Delete the BucketClaim's together in a single command.
Repeat step 1 and 2 few times
Create 5-6 BucketClaims, with the same name as in step-1, parallely.
Verify if this error is seen in the object controller pod logs.

I1023 11:56:15.533581       1 bucketclaim.go:32] "Add BucketClaim" name="bclc" ns="default" bucketClass="bc1"
E1023 11:56:15.545584       1 bucketclaim.go:197] "Failed to update status of BucketClaim" err="Operation cannot be fulfilled on bucketclaims.objectstorage.k8s.io \"bclc\": the object has been modified; please apply your changes to the latest version and try again" name=""
E1023 11:56:15.545618       1 bucketclaim.go:53] "name" err="Operation cannot be fulfilled on bucketclaims.objectstorage.k8s.io \"bclc\": the object has been modified; please apply your changes to the latest version and try again" bclc="ns" default="err" Operation cannot be fulfilled on bucketclaims.objectstorage.k8s.io "bclc": the object has been modified; please apply your changes to the latest version and try again="(MISSING)"
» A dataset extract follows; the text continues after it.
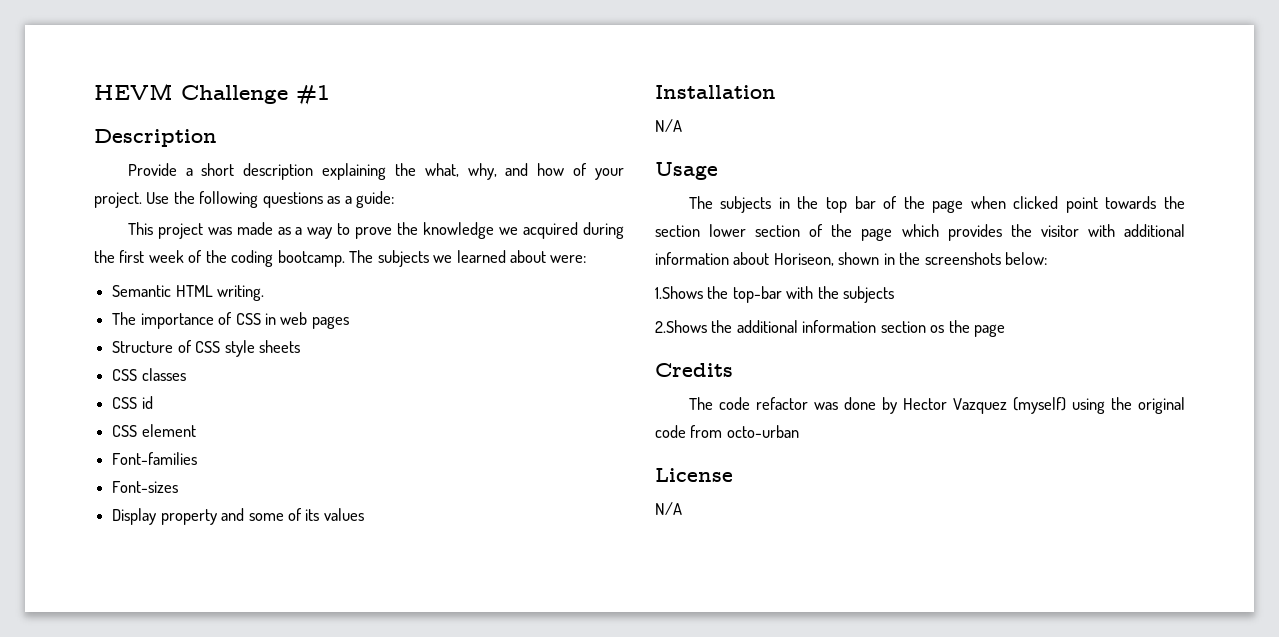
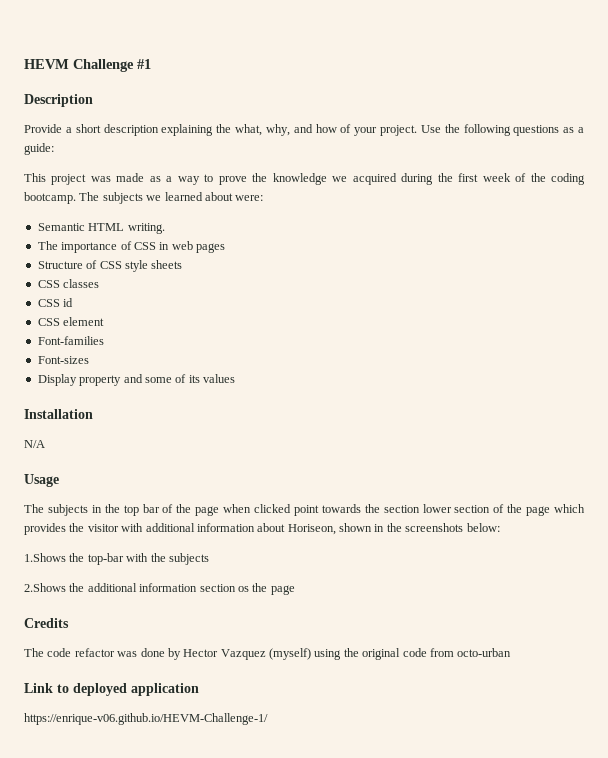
- License
- N/A
+ Link to deployed application
+ https://enrique-v06.github.io/HEVM-Challenge-1/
Delete the BucketClaim's together in a single command(or) one after another.
-> The bucketclaims would be seen as deleted, but few buckets would be remaining.
-> Delete request for the buckets remained, is not seen in side-car
-> Something makes the controller delete the bucketclaim, without waiting for the bucket to be deleted.
cosi-provisioner-sidecar.log
objectstorage-controller.log

Anything else relevant for this bug report?:

Environment:

Kubernetes version (use kubectl version), please list client and server:
Client Version: v1.30.3
Kustomize Version: v5.0.4-0.20230601165947-6ce0bf390ce3
Server Version: v1.30.0
Controller version (provide the release tag or commit hash):
gcr.io/k8s-staging-sig-storage/objectstorage-controller:v20221027-v0.1.1-8-g300019f
Provisoner name and version (provide the release tag or commit hash):
gcr.io/k8s-staging-sig-storage/objectstorage-sidecar:latest
Cloud provider or hardware configuration:
OS (e.g: cat /etc/os-release):
PRETTY_NAME="Ubuntu 22.04.4 LTS"
NAME="Ubuntu"
VERSION_ID="22.04"
VERSION="22.04.4 LTS (Jammy Jellyfish)"
VERSION_CODENAME=jammy
ID=ubuntu
ID_LIKE=debian
HOME_URL="https://www.ubuntu.com/"
SUPPORT_URL="https://help.ubuntu.com/"
BUG_REPORT_URL="https://bugs.launchpad.net/ubuntu/"
PRIVACY_POLICY_URL="https://www.ubuntu.com/legal/terms-and-policies/privacy-policy"
UBUNTU_CODENAME=jammy
Kernel (e.g. uname -a):
Linux tnh-cosi-3 5.15.0-46-generic move to sigs.k8s.io, remove retry logic in cosi-controller #49-Ubuntu SMP Thu Aug 4 18:03:25 UTC 2022 x86_64 x86_64 x86_64 GNU/Linux
Install tools:
Network plugin and version (if this is a network-related bug):
Others:

The text was updated successfully, but these errors were encountered:

narayviv · 2024-10-24T10:05:45Z

Hi @BlaineEXE ,

While going through the codes of 'controller' & 'sidecar', I see that both sidecar & controller are updating status of the bucketclaim (within the scope of method BucketClaimListener#provisionBucketClaimOperation).
https://github.com/kubernetes-sigs/container-object-storage-interface-provisioner-sidecar/blob/80979e8992a6a2b2166f3ff1e7d39b4ab03f045c/pkg/bucket/bucket_controller.go#L163
https://github.com/kubernetes-sigs/container-object-storage-interface-controller/blob/38b4915c1bbc6b63144fa81351a72d228184a34c/pkg/bucketclaim/bucketclaim.go#L204

In this scenario, the bucketclaim object with the method(provisionBucketClaimOperation) of controller gets outdated, once sidecar updates the bucketClaim CR's status.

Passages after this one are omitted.